Dependencies (does it add or upgrade a dependency): no
The public API, i.e., is any changed class annotated with @Public(Evolving): no
The serializers: no
The runtime per-record code paths (performance sensitive): no
Anything that affects deployment or recovery: JobManager (and its components), Checkpointing, Kubernetes/Yarn/Mesos, ZooKeeper: no
The S3 file system connector: no

Documentation

Does this pull request introduce a new feature? no
If yes, how is the feature documented? not applicable

flinkbot · 2020-11-16T06:36:55Z

Thanks a lot for your contribution to the Apache Flink project. I'm the @flinkbot. I help the community
to review your pull request. We will use this comment to track the progress of the review.

Automated Checks

Last check on commit 605e600 (Mon Nov 16 06:36:55 UTC 2020)

✅no warnings

_{Mention the bot in a comment to re-run the automated checks.}

Review Progress

❓ 1. The [description] looks good.
❓ 2. There is [consensus] that the contribution should go into to Flink.
❓ 3. Needs [attention] from.
❓ 4. The change fits into the overall [architecture].
❓ 5. Overall code [quality] is good.

Please see the Pull Request Review Guide for a full explanation of the review process.
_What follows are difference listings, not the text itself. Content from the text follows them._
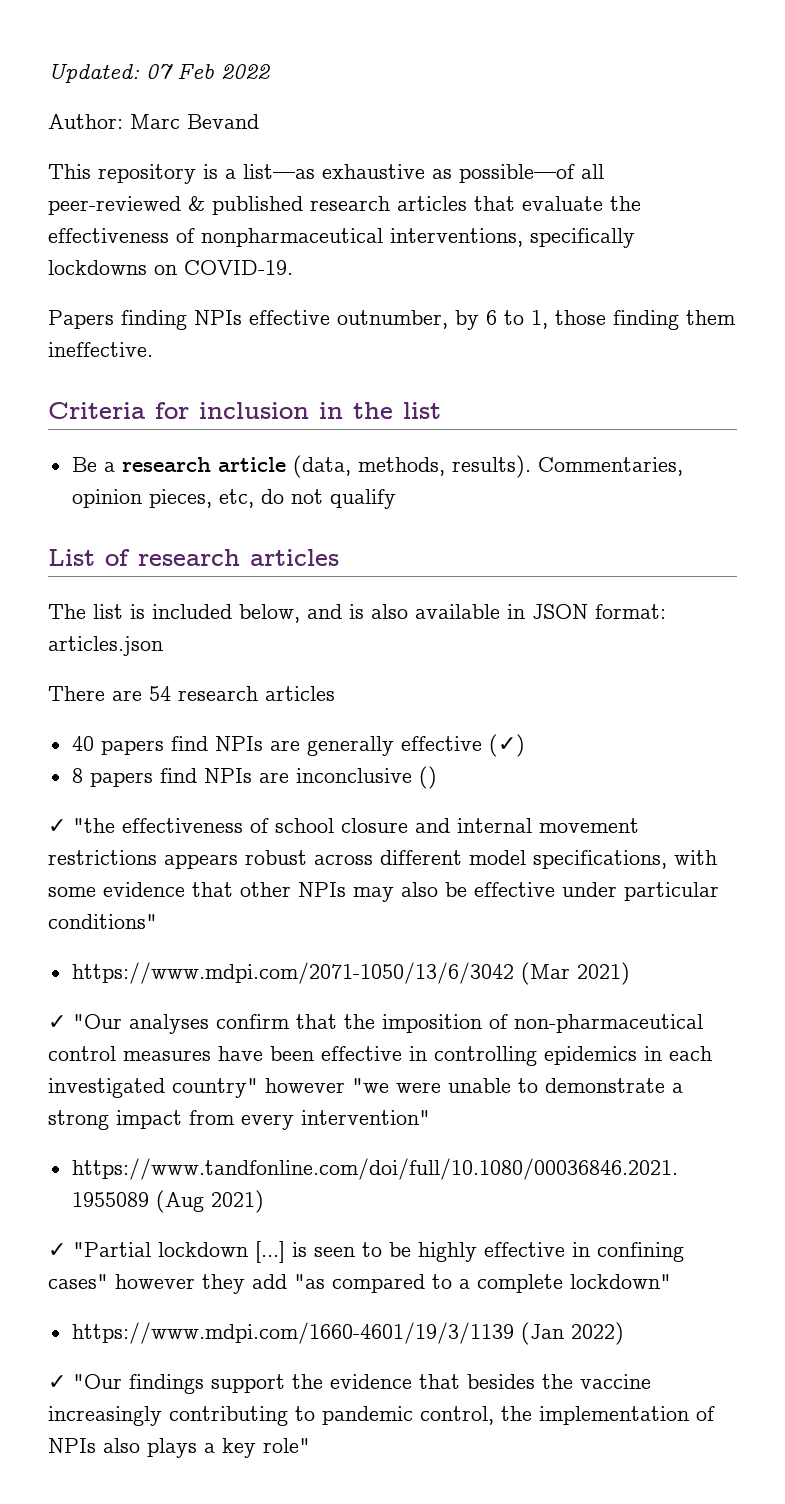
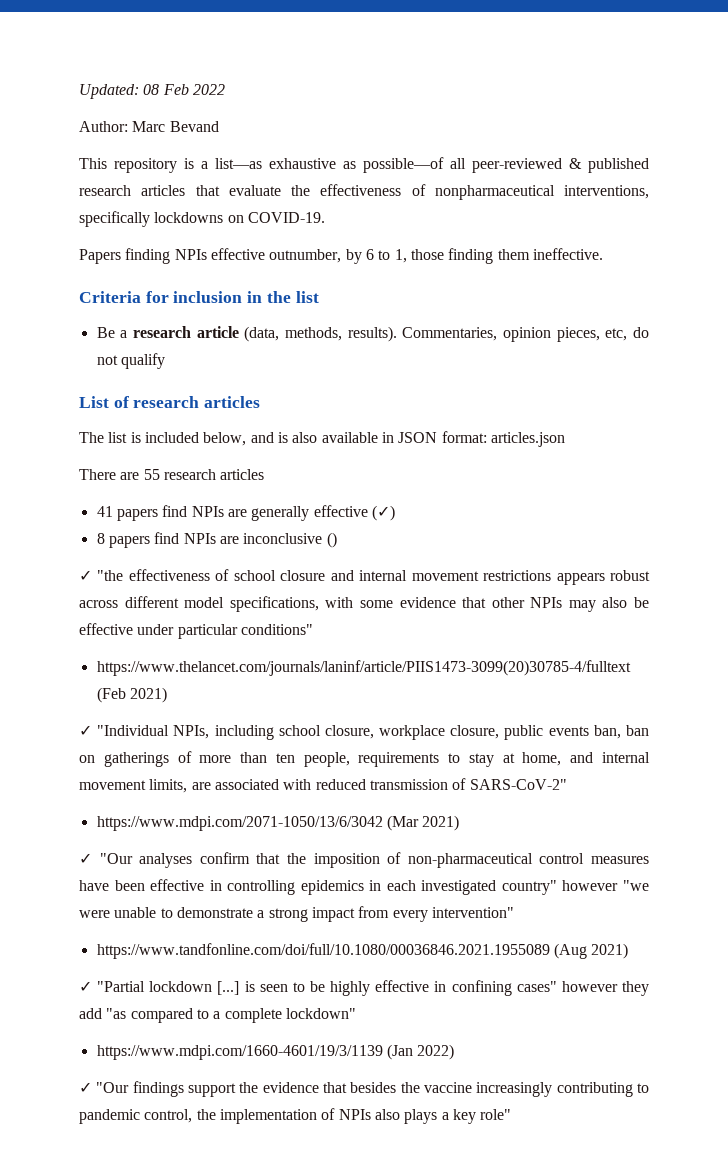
- Updated: 07 Feb 2022
+ Updated: 08 Feb 2022
- There are 54 research articles
- 40 papers find NPIs are generally effective (✓)
+ There are 55 research articles
+ 41 papers find NPIs are generally effective (✓)
+ https://www.thelancet.com/journals/laninf/article/PIIS1473-3099(20)30785-4/fulltext (Feb 2021)
+ ✓ "Individual NPIs, including school closure, workplace closure, public events ban, ban on gatherings of more than ten people, requirements to stay at home, and internal movement limits, are associated with reduced transmission of SARS-CoV-2"

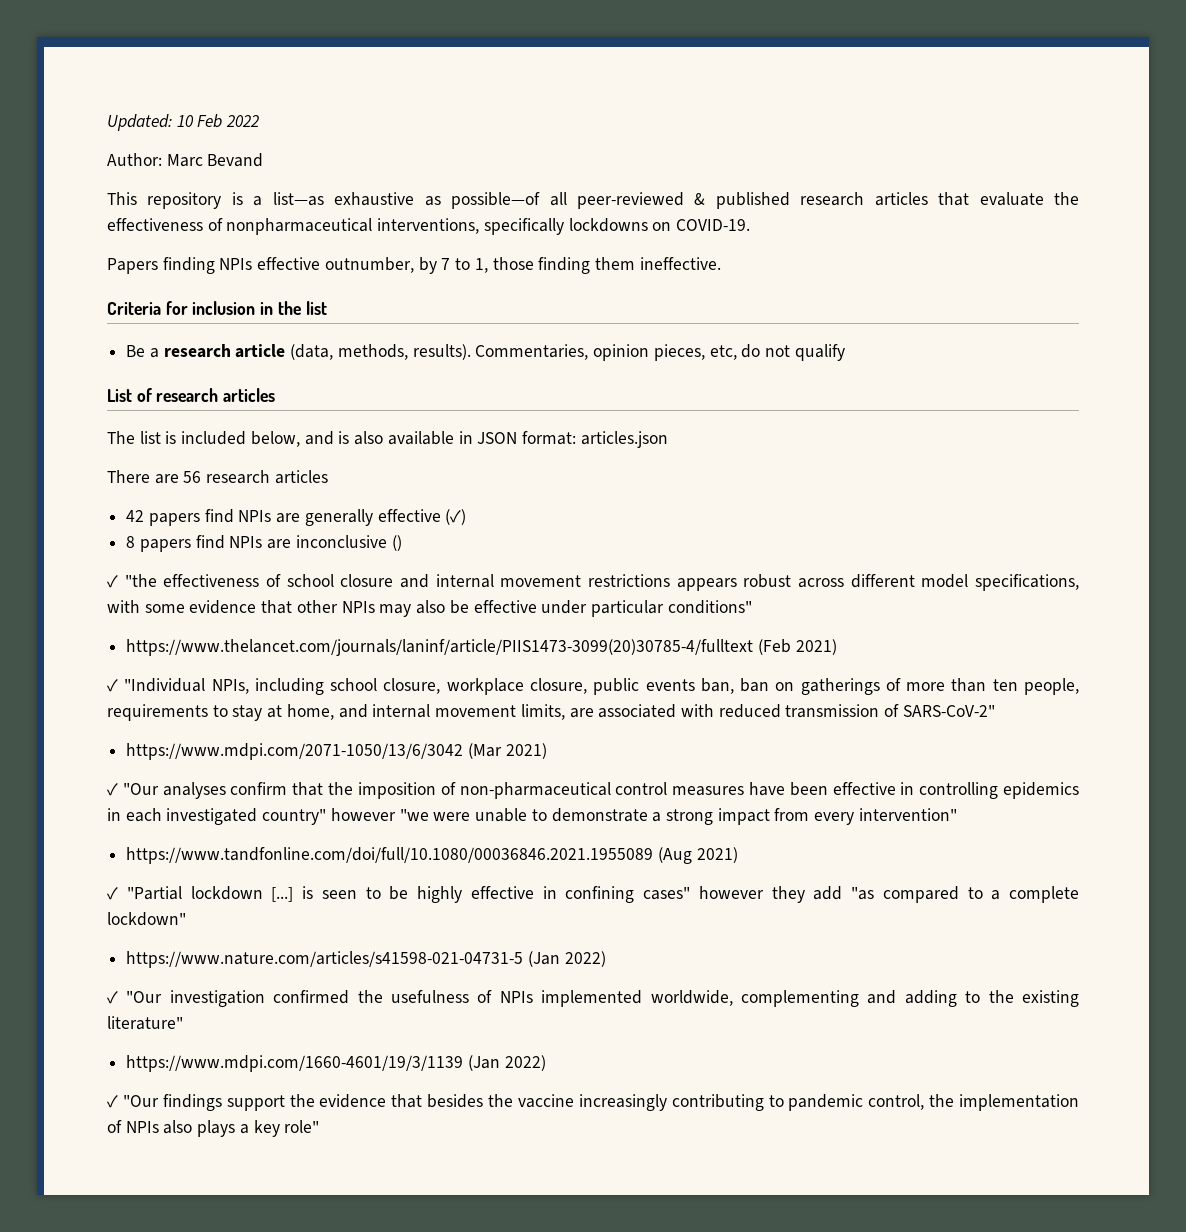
- Updated: 08 Feb 2022
+ Updated: 10 Feb 2022
- Papers finding NPIs effective outnumber, by 6 to 1, those finding them ineffective.
+ Papers finding NPIs effective outnumber, by 7 to 1, those finding them ineffective.
- There are 55 research articles
- 41 papers find NPIs are generally effective (✓)
+ There are 56 research articles
+ 42 papers find NPIs are generally effective (✓)
+ https://www.nature.com/articles/s41598-021-04731-5 (Jan 2022)
+ ✓ "Our investigation confirmed the usefulness of NPIs implemented worldwide, complementing and adding to the existing literature"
The Bot is tracking the review progress through labels. Labels are applied according to the order of the review items. For consensus, approval by a Flink committer of PMC member is required

Bot commands

The @flinkbot bot supports the following commands:

@flinkbot approve description to approve one or more aspects (aspects: description, consensus, architecture and quality)
@flinkbot approve all to approve all aspects
@flinkbot approve-until architecture to approve everything until architecture
@flinkbot attention @username1 [@username2 ..] to require somebody's attention
@flinkbot disapprove architecture to remove an approval you gave earlier

flinkbot · 2020-11-16T06:46:29Z

CI report:

ca8f49b UNKNOWN
0756072 Azure: SUCCESS

Bot commands

The @flinkbot bot supports the following commands:

@flinkbot run travis re-run the last Travis build
@flinkbot run azure re-run the last Azure build

guoweiM · 2020-11-16T12:05:04Z

docs/dev/connectors/file_sink.zh.md


-桶目录中的实际输出数据会被划分为多个部分文件（part file），每一个接收桶数据的 Sink Subtask ，至少包含一个部分文件（part file）。额外的部分文件（part file）将根据滚动策略创建，滚动策略是可以配置的。默认的策略是根据文件大小和超时时间来滚动文件。超时时间指打开文件的最长持续时间，以及文件关闭前的最长非活动时间。
+桶目录中的实际输出数据会被划分为多个部分文件（part file），每一个接收桶数据的 Sink Subtask ，至少包含一个部分文件（part file）。额外的部分文件（part file）将根据滚动策略创建，滚动策略是可以配置的。对于行编码格式（参考 [File Formats](#file-formats) ）默认的策略是根据文件大小和超时时间来滚动文件。超时时间指打开文件的最长持续时间，以及文件关闭前的最长非活动时间。对于批量编码格式我们需要在每次 Checkpoint 时切割文件，但是用户也可以指定额外的基于文件大小和超时时间的条件。


Maybe we could change the "我们" to more specific. For example ”批量编码格式的默认策略是每次在checkpoint时滚动文件。“

A little difference is that the english specify that "must roll on checkpoint", thus translated to "必须切割文件", the other part is changed.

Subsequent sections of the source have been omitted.